Ma parliamo della delizia che è per i nostri occhi... perché questo è puro amore per i pixel. È un prodotto che resta fedele all’effetto retrò ma che al contempo si impregna di attualità, con il risultato di figure che non restano incollate al suolo, ma che hanno un certo volume. A questo scopo è molto utile anche il gioco d’ombre che è stato inserito e che lo distingue da un titolo a 16-bit. Inoltre, la maggior parte del tempo vedremo piovere e queste gocce pixelate provocheranno addirittura delle reazioni nei laghi.

Songbringer è al tempo stesso omaggio a e parodia di The Legend of Zelda nella sua versione per NES fin dall’inizio, quando scendiamo in una grotta dando spadate con inequivocabili gesti all’eroe di Hyrule... ma chiaro, questo è solo l’inizio. Dovremo inserire una parola di sei lettere (si può usare quella che si preferisce, non deve significare per forza qualcosa) e, in base a ciò, il gioco si svilupperà in un certo modo. Questo aspetto aleatorio fa sì che ogni volta che iniziamo una nuova partita abbiamo la sensazione che vada tutto bene. Detto questo, la sua ambientazione tranquilla si affianca a dialoghi strani e snervanti, che risultano essere un segnale del nostro essere all’interno di un mondo distopico e sgradevole.

Elementi fantastici si uniscono a sistemi di riconoscimento di retina, piattaforme metalliche e a una sensazione generale di trovarci tra le rovine di una civiltà tecno-medievale andata a rotoli. A questo va aggiunta la presenza di oggetti che ci aiutano durante l’avventura. Tuttavia, è sorprendente quanto sia lampante l’aspetto psichedelico del gioco. Per riprenderci e per acuire i nostri sensi, dovremo prendere certe sostanze tipicamente allucinogene. Infatti, avremo proprio queste sensazioni grazie a quello che ci viene mostrato dal gioco. Un’altra opzione abbastanza curiosa è quella di meditare. Senza dubbio li ha allettati l’idea di mettere insieme il selvaggio e “ribelle” con un’opzione così zen come quella della meditazione.

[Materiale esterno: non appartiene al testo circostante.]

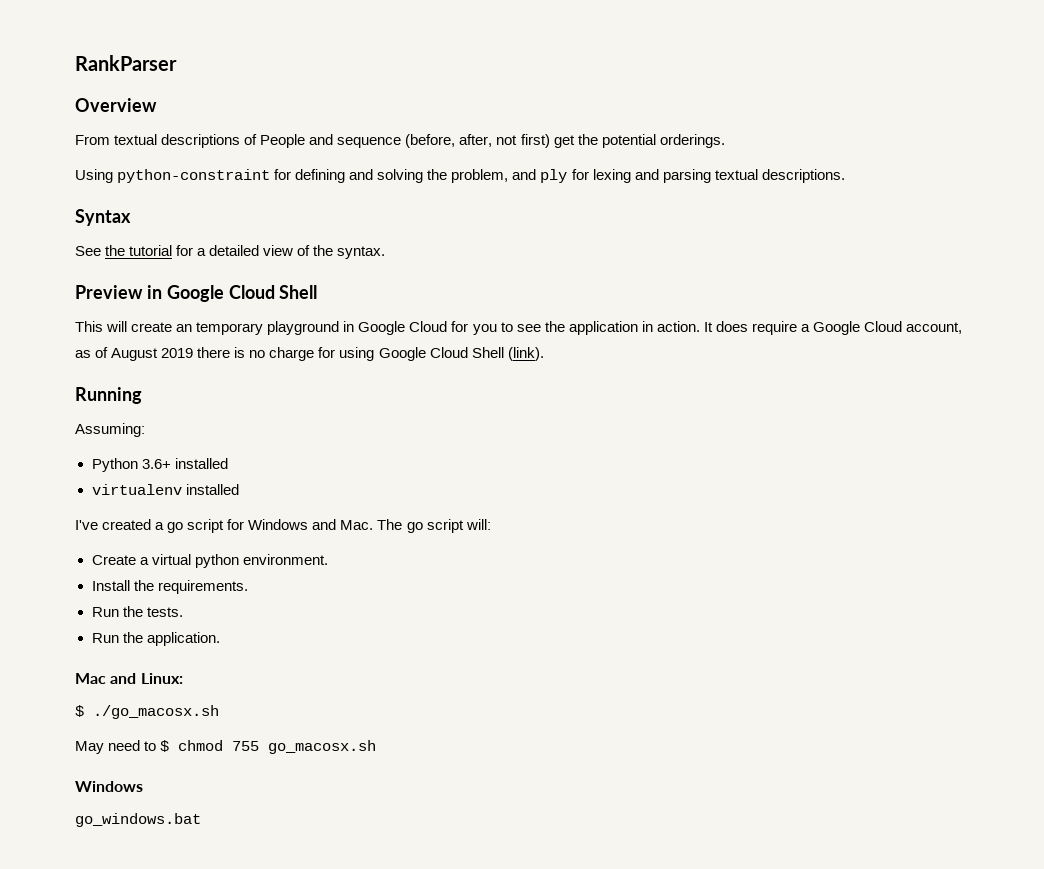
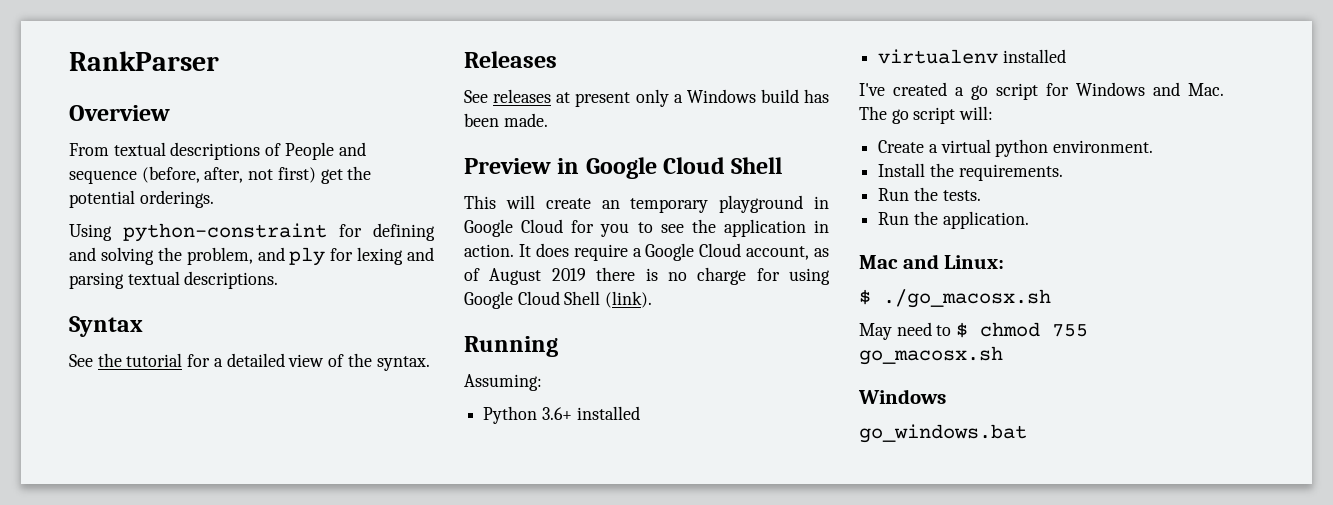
(386, 252) none -> [464,51,557,68] [464,89,829,107] [464,113,548,127] // Releases // See releases at present only a Windows build has been made.

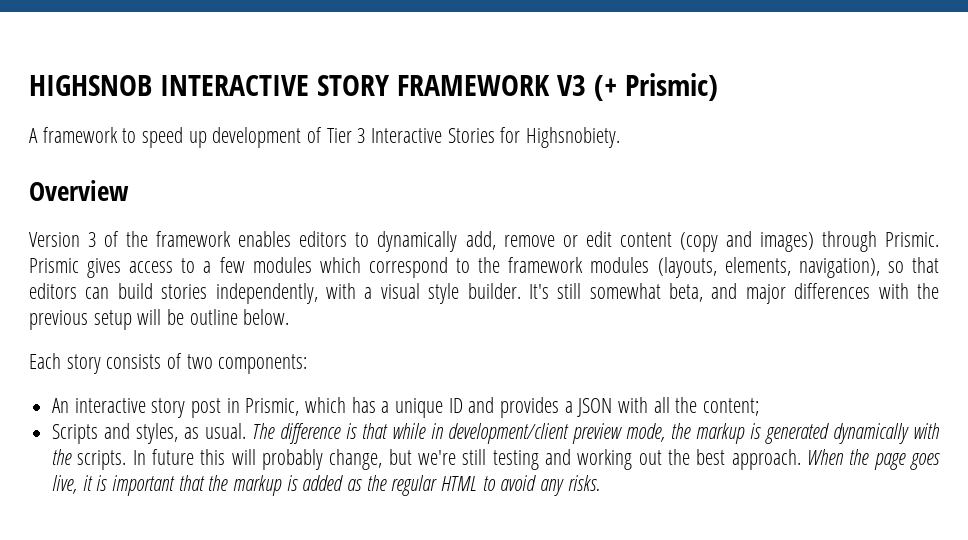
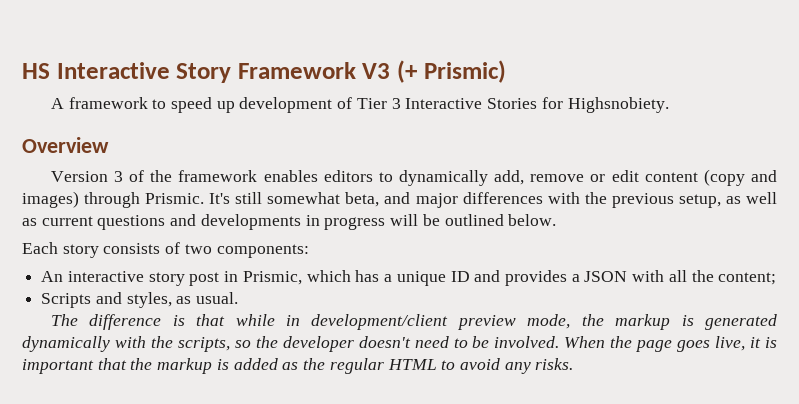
[29,75,550,96] HIGHSNOB INTERACTIVE STORY FRAMEWORK -> [22,62,356,83] HS Interactive Story Framework
[29,257,940,278] [29,283,521,304] Prismic gives access to a few modules which correspond to the framework modules (layouts, elements, navigation), so that editors can build stories independently, with a visual style builder. -> (205, 198) none
[93,310,132,330] setup -> [678,192,778,208] [22,214,386,230] setup, as well as current questions and developments in progress
[189,309,238,325] outline -> [444,214,504,226] outlined
(246, 431) none -> (239, 298) //
[77,449,801,470] scripts. In future this will probably change, but we're still testing and working out the best approach. -> [177,336,560,352] scripts, so the developer doesn't need to be involved.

Ma non vi spaventate, quello che faremo qui sarà principalmente prendere a spadate e muoverci per lo schermo mentre interi branchi di nemici cercano di farci fuori. Ci saranno anche diverse armi da sbloccare, tutte quante devastatrici. Tutto questo è impregnato di un forte senso dell’umorismo (e soprattutto del ridicolo), dal momento che vediamo come il nostro protagonista, Roq Epitheos, se ne sta per tutta la durata del gioco senza maglietta perché l’ha persa nell’incidente della sua nave che lo ha “mollato” in questo mondo che prende il nome di Ezkera.

Per concludere, c’è da dire che Songbringer è un autentico esponente dei Roguelike, che attinge dall’esperienza RPG ma che ci offre un’avventura ancora più “da urlo”. Lascia il segno con l’uso di mappe che si generano in forma aleatoria e quella sua semplicità che cerca di compensare con il suo arsenale e una buona dose di difficoltà.